Sebagai sebuah suku, Suku Batak[1] hingga saat ini sedang mengalami pergulatan personal dan komunal tentang identitas itu sendiri. Ada orang yang mengatakan diri Batak karena marga, tetapi karena tidak tahu budaya Batak dan bahasa Batak. Orang seperti ini akan merasa kesulitan untuk menghadiri acara-acara Batak. Kepada mereka, istilah “Batak Dalle” dialamatkan.
Belum lagi kelompok marga. Karena beberapa alasan atau peristiwa historis, ada beberapa marga yang mengalami kesulitan untuk menentukan identitasnya. Marga Haromunthe dan Sidabukke yang keluar dari rumpun marga parna menjadi fakta akan fenomena ini. Dalam kehidupan praktis, mereka kesulitan untuk bergabung dalam kelompok marga. Tidak satu kumpulan marga pun yang siap menerima mereka. Tak akan ada satu toga (rumpun marga) yang akan mengajak mereka untuk Natalan bersama.
Persoalan ini menguak karena adanya ‘korban’ dari tidak bijaknya sistem dalam membentuk dan mempertahankan identitas. Beberapa sarjana mencoba menjawabi ini dengan mengedepankan nilai-nilai etis. Mereka merenungkan kembali dan mempertentangkan antar nilai-nilai yang di perjuangkan. “Perang antar nilai”.
Usaha ini tentunya membutuhkan suatu penilaian etis yang sangat mendalam. Pantaskan sekelompok orang mempertahankan kemurnian kelompoknya walau mengorbankan harkat dan martabat manusia? Menururt Kwame Anthony Appiah, sebuah identitas dipandang kurang tepat untuk menjabarkan adanya perbedaan gender, kelas, ras, bangsa dan membawa perbedaan tersebut secara bersamaan serta digunakan dalam kehidupan sehari-hari.

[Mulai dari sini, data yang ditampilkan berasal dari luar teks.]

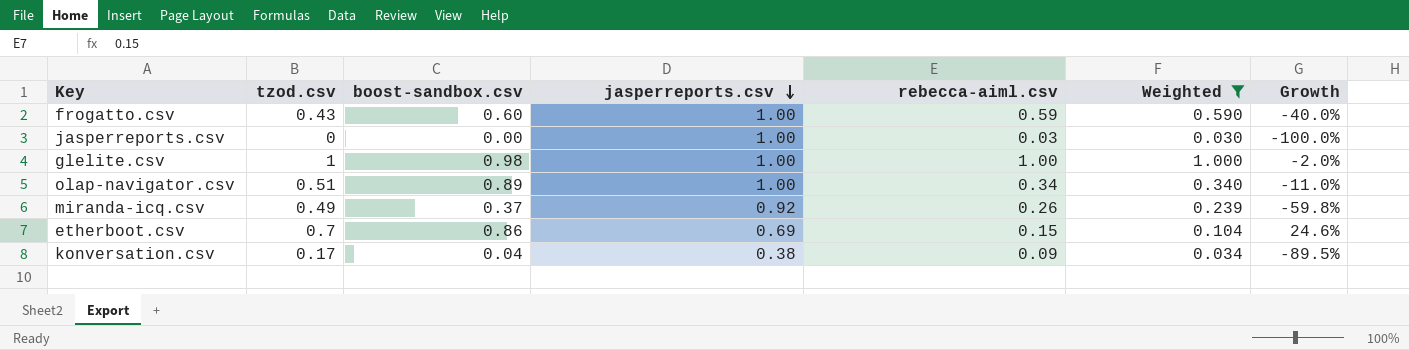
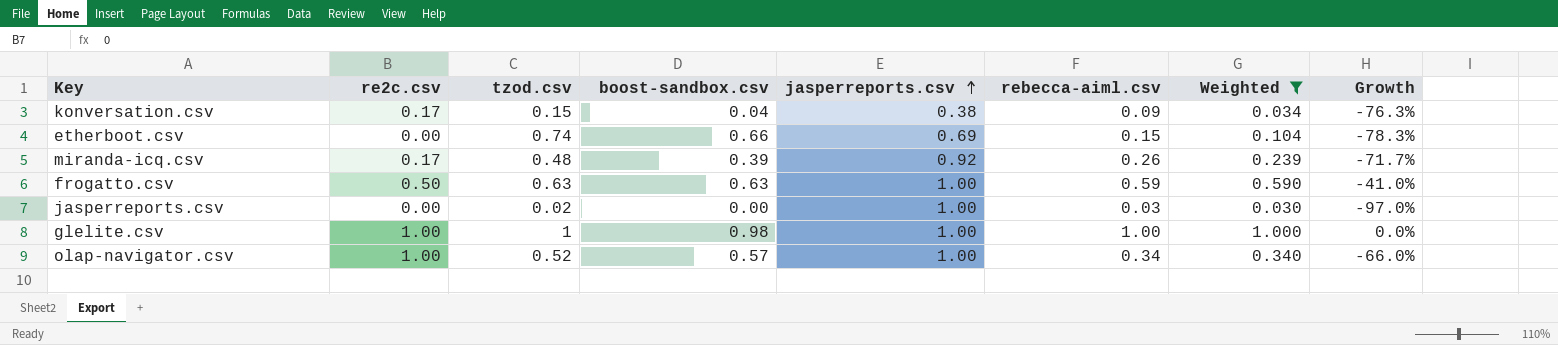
row order: jasperreports.csv descending -> jasperreports.csv ascending
column re2c.csv | position: none -> 2
column Growth | formula: ([boost-sandbox.csv] - [jasperreports.csv]) / [jasperreports.csv] -> ([rebecca-aiml.csv] - [jasperreports.csv]) / [jasperreports.csv]
konversation.csv | tzod.csv: 0.17 -> 0.15
etherboot.csv | tzod.csv: 0.7 -> 0.74
etherboot.csv | boost-sandbox.csv: 0.86 -> 0.66
miranda-icq.csv | tzod.csv: 0.49 -> 0.48
miranda-icq.csv | boost-sandbox.csv: 0.37 -> 0.39
frogatto.csv | tzod.csv: 0.43 -> 0.63
frogatto.csv | boost-sandbox.csv: 0.60 -> 0.63
jasperreports.csv | tzod.csv: 0 -> 0.02
olap-navigator.csv | tzod.csv: 0.51 -> 0.52
olap-navigator.csv | boost-sandbox.csv: 0.89 -> 0.57

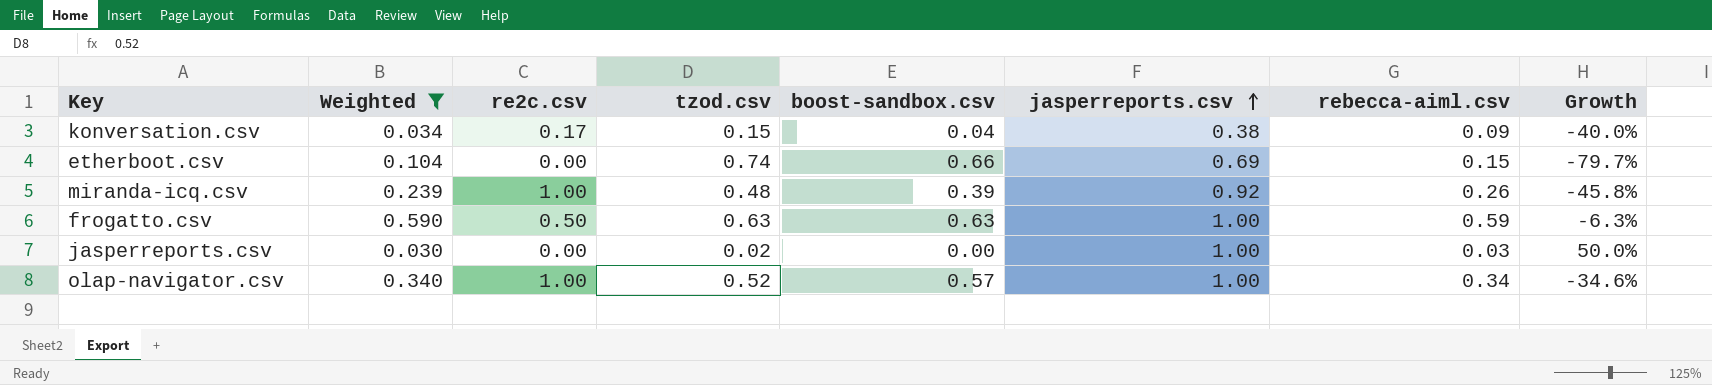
column Weighted | position: 7 -> 2
column Growth | formula: ([rebecca-aiml.csv] - [jasperreports.csv]) / [jasperreports.csv] -> ([rebecca-aiml.csv] - [tzod.csv]) / [tzod.csv]
row glelite.csv: 1.00 | 1 | 0.98 | 1.00 | 1.00 | 1.000 | 0.0% -> none
miranda-icq.csv | re2c.csv: 0.17 -> 1.00

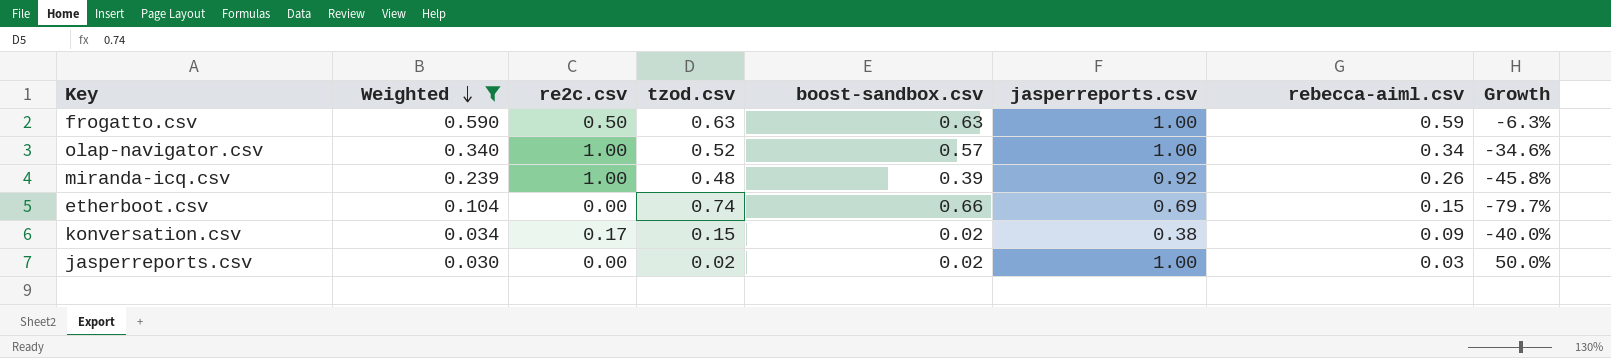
row order: jasperreports.csv ascending -> Weighted descending
konversation.csv | boost-sandbox.csv: 0.04 -> 0.02
jasperreports.csv | boost-sandbox.csv: 0.00 -> 0.02

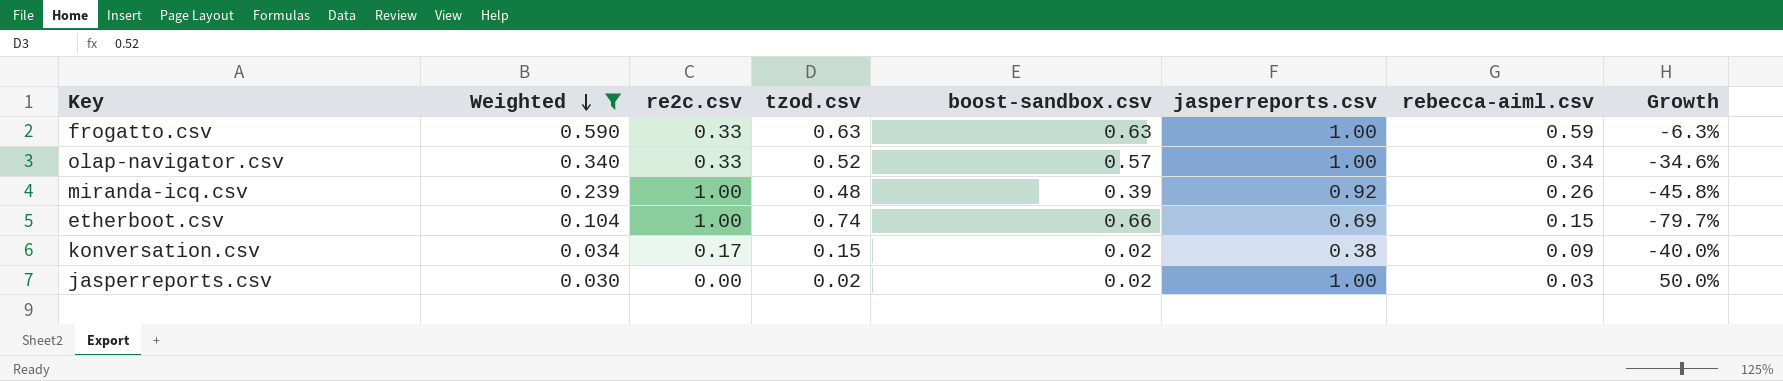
frogatto.csv | re2c.csv: 0.50 -> 0.33
olap-navigator.csv | re2c.csv: 1.00 -> 0.33
etherboot.csv | re2c.csv: 0.00 -> 1.00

Menurut pemikiran ini, menjadi seorang Batak cukuplah menjadi identitas diri sendiri walau pun dia menjadi bagian dari suatu indetitas komunal. Pemaknaan dia atas identitas itu tergantung pada keinginan antar masing-masing individu.
Dengan demikian, identitas Batak adalah identitas yang senantiasa mengalami proses. Walau Appiah mengatakan identitas itu tergantung pada masing-masing individu, bukan berarti kebatakan yang terberikan kepada seorang manusia Batak dilepaskan. Sejatinya, menjadi Batak berarti menjadi orang yang hidup dengan nilai-nilai kebatakannya sejauh itu menjunjung tinggi martabat Manusia. Pengakukan identitas "Aku Batak" menjadi pengakuan yang menuntut suatu konsekuensi etis dan moral. Aku Batak harus ditunjukkan demi semakin memanusiakan manusia secara personal dan manusia lainnya.

Menjuah-juah, Juah-juah, Horas.



[1] Kami menyebutkan Batak untuk merangkum semua puak yang ada di Batak terlepas banyaknya perdebatan tentang Batak itu sendiri.